Grazie, Stefano, per il post e per la tua bellissima recensione. Grazie per aver ripercorso la mia scrittura e la mia ricerca a partire da Canti Onirici, per averla accolta, scandagliata e fatta emergere in modo così pieno e totale. Ci tengo a dirti che mi sono pienamente riconosciuta nelle tue parole e anche voglio dirti ancora un grazie per aver creduto nella mia scrittura e nella mia ricerca fin dall’inizio e per averla incoraggiata e sostenuta.
RispondiEliminaSilvia
uno degli aspetti che ho apprezzato della poesia di Silvia è il superamento programmatico del soggetto, l'affrancarsi dall'armamentario biografico e/o psichico scegliendo senza remore per la poesia come avventura linguistica, i rischi che si corrono da questo versante - oscurità, gratuità, leggerezza - sono di gran lunga più onorevoli di quelli che attendono sul versante opposto - sentimentalismo, narcisismo, egocentrismo - e questa poesia riesce a glissarli, è il caso di dire, per cristallina virtù melodica, con lo stesso mistero del quartetto di uccellini in giardino, fischiettato per rimanere tale...
RispondiEliminaPaolo (Donini)
Ringrazio Stefano per la perizia altissima con cui ha affrontato la preziosa scrittura di Silvia. Pentagramma quanto mai composito e impegnativo. Ma l'elemento fonico (non tanto eu-, ché talvolta, se portato a eccessi, può risultare gigioneria) è, se pur tra tematiche precise, una delle cifre più rappresentative del verso di Silvia.
RispondiEliminaGrazie, Stefano.
Un abbraccio alla mia autrice!
Gianfranco
Silvia ed io ringraziamo per questi commenti.
RispondiEliminaIl libro di Silvia si chiude con una poesia che contiene queste parole:
RispondiElimina"Fermarsi
prima - che rótoli la voce.
/.../Prima
di èssere chi tace./.../
che dicono tutta la consapevolezza dell'autrice nella sua ferma scelta poetica di andare alla ricerca di un suono di senso che scavi in fondo a materia vitale e in alto voli anche verso sostanze immateriali, ma senza mai dimenticare la concretezza della parola che si fa voce e cosa.
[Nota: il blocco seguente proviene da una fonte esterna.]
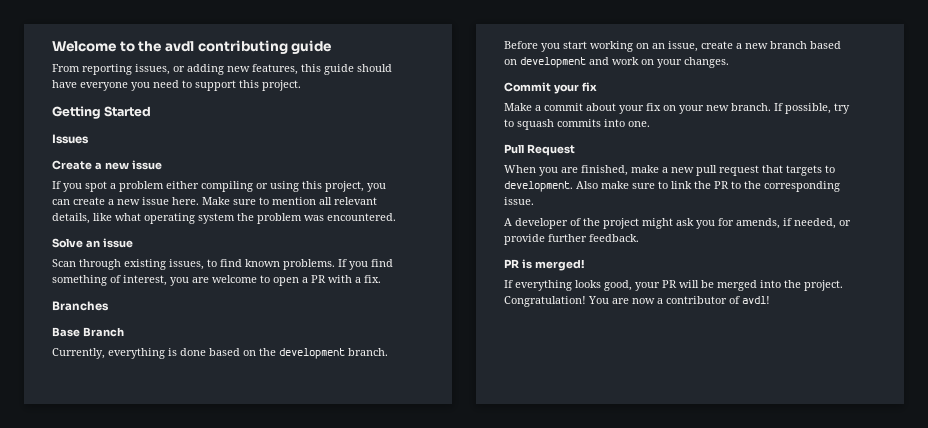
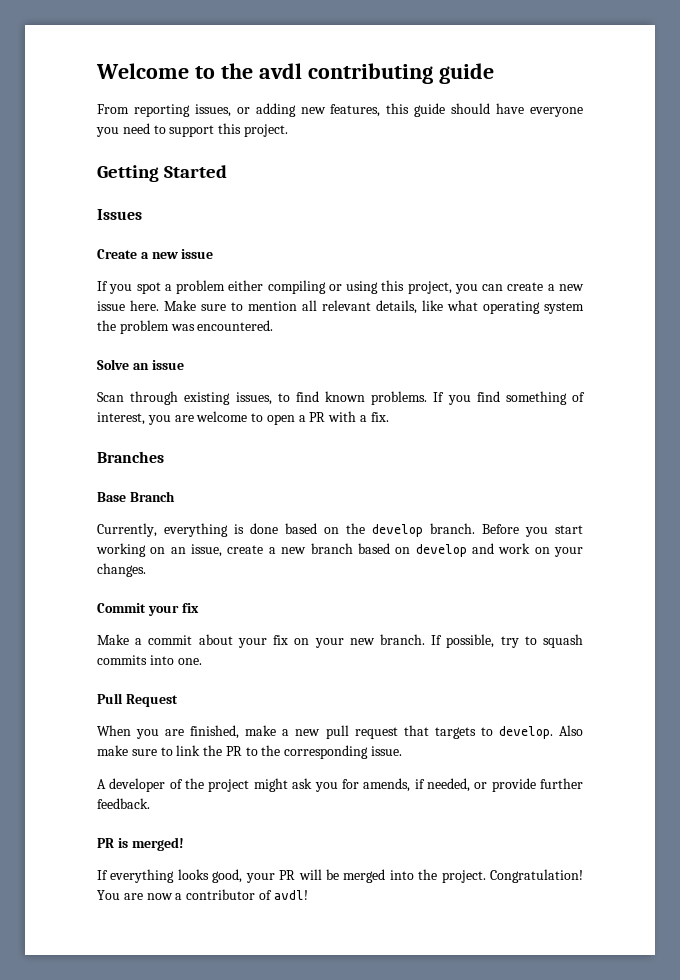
[279,348,345,359] development -> [372,524,423,537] develop
[520,57,586,68] development -> [415,544,467,557] develop
[504,181,573,192] development. -> [498,726,553,739] develop.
"Bubo Bubo" è poesia che rende necessaria l'esperienza della fonè
scritta nel mondo, ma che solo la voce della poesia estrae e riesce a "dire".Il soffio delle sillabe è esistenza naturale e questa scrittura ne materializza i sensi e i sentimenti.
Veramente un libro e una lettura eccezionali.
Un caro saluto a tutti.
Giorgio Bonacini
Un grazie di cuore a Paolo Gianfranco e Giorgio per i loro commenti, per aver messo in evidenza in modo così attento e acuto gli elementi essenziali della mia scrittura. E’ vero, la mia ricerca poetica è questo: un’avventura linguistica, un continuo rischiare e arrischiarsi nel suono e per il suono nel tentativo di creare e di offrire un canto, di materializzarlo anche.
RispondiEliminaAncora grazie, e un saluto a tutti.
Silvia
sarebbe interessante, cara Silvia, che chiarissi come mai rimani nella poesia lineare pur insistendo tanto nel suono.
RispondiEliminaDomanda interessante, Stefano. E inaspettata. Non ho mai sperimentato una poesia diversa da quella lineare. Mi piace cercare il suono nelle parole, nelle sillabe, nella costruzione del verso, vedere quale rapporto ci sia tra suono e linguaggio e vedere quale forza e quanta possa esserci in questo rapporto, e anche fino a che punto la parola possa liquefarsi diventando suono. Però nello stesso tempo mi piace che la parola possa offrirsi e donarsi, vivere di se stessa nella sua nudità e completezza. Credo sia questo ad avermi sempre fatta rimanere nella poesia lineare, il lavorare con la parola alla ricerca del suono ma nel rispetto dell’essenza e dell’autonomia di vita della parola. E aggiungo anche che al momento non ho intenzione di sperimentare una poesia diversa da questa.
RispondiEliminaSilvia
mi pare che la tua risposta sia chiara. grazie.
RispondiEliminaA te grazie perché mi hai dato l'occasione e la possibilità di riflettere su questo.
RispondiEliminaSilvia
:-)
RispondiEliminauna voce che conoscevo poco e che qui mi ha colpito molto, davvero, grazie.
RispondiEliminaA presto
Antonio B.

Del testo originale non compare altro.